The claims TNR advocates make that sterilization will reduce/control/eliminate feral populations is fiction, dragged out to convince city officials to pass TNR programs.
There are many peer reviewed scientific studies that show TNR programs DO NOT have a significant impact on citywide populations of feral and stray cats, and NONE that show they do.
TNR is a feral cat maintenance program, not a feral cat reduction program, and can cause cat populations to grow.

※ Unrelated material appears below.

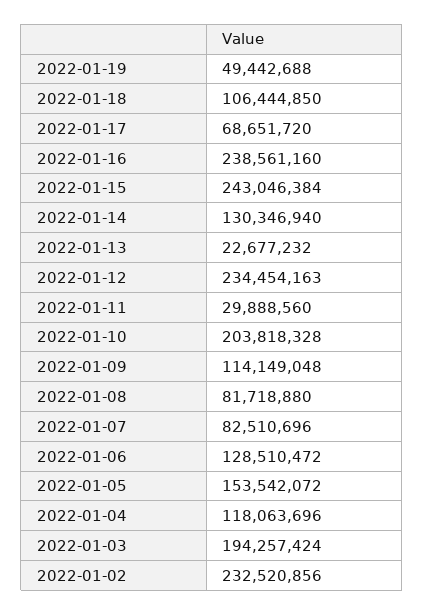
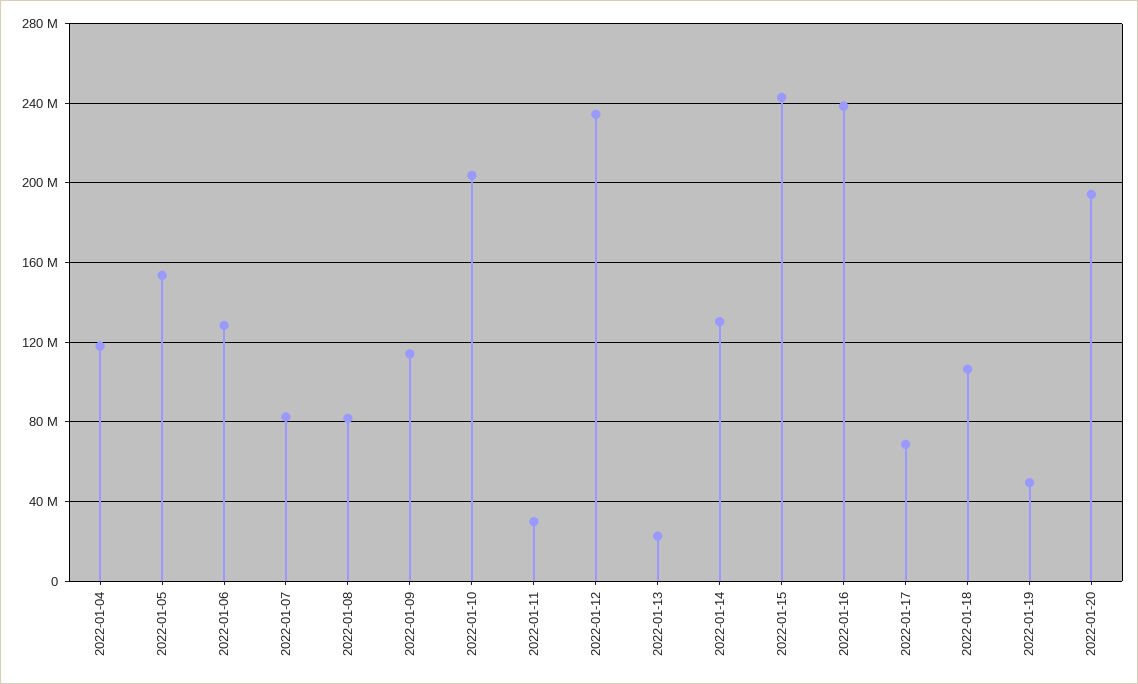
2022-01-03: 194257424 -> none
2022-01-02: 232520856 -> none
2022-01-20: none -> 195000000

Two examples of that are: Phoenix University in Arizona stopped its eight year TNR program, citing: "Instead of stabilizing the population, the population doubled, creating an unhealthy situation for the cats and our community."
In south Miami, cat populations have exploded since the onset of TNR.
Additionally, municipalities who embrace TNR as “humane” are not considering the inhumane cost to wildlife and the people who love them.
Not only does TNR not solve the population problem, it restricts property rights, threatens human health, destroys wildlife, and is cruel to cats.
Who will be liable for cats that destroy private property? The property owner or resident, not the city or TNR participants. Feral and stray cats expose children to Toxoplasmosis - found only in cat feces - rabies, and other zoonotic diseases when they deposit packages of feces and stinking urine in yards, sandboxes, parks, around schools, near restaurants, and shopping centers.
Who will pay the medical bills and endure the health consequences of Toxoplasmosis? The victims, NOT cat feeders, TNR supporters, or city agencies.
There are 10,000 to 13,000 people bitten by rabid cats annually, as determined by the Center for Disease Control. No resident or property owner should be forced to accept on their property the invasion of a feral or stray animal that is being fed and maintained by someone else.
The practice of TNR causes the slaughter and wasting of our valuable and loved birds and other wildlife. Thirty-three species of birds have been driven to extinction worldwide, linked to free ranging cats. Several species of shorebirds in the US are on the brink of extinction, linked to free ranging cats. So much cat feces is seeping into the oceans from rivers, marshlands, and beaches that the corpses of sea mammals such as Manatees, Beluga whales, seals, and dolphins are washing ashore, their deaths caused by Toxoplasmosis, found only in cat feces.
No cat will take the place of insect eating birds and mammals that cats are pushing into extinction. Even a well fed cat kills and maims. If the science demonstrating the decimation of wildlife by cats isn’t enough proof, talking with a wildlife rehabilitator will give you some personal insight into how many native birds and mammals are slaughtered and maimed by free ranging cats.
Should compassion only extend to cat lovers? How many birds and wild baby mammals is one cat worth?
A more sound system is TENVAC (trap-evaluate-neuter-vaccinate-adopt-contain), a professional, public/private partnership cat sanctuary method that protects human health, wildlife, property rights, and the cats. TENVAC acknowledges, respects, and addresses the concerns of all stakeholders. Everyone is treated equally and everyone gets an equal share of the pie. Cats are domestic animals that need responsible owners, not a system that encourages the dumping of a lethal domestic predator. Consider this: the free ranging feral dog problem was whipped by containment, not more laxity.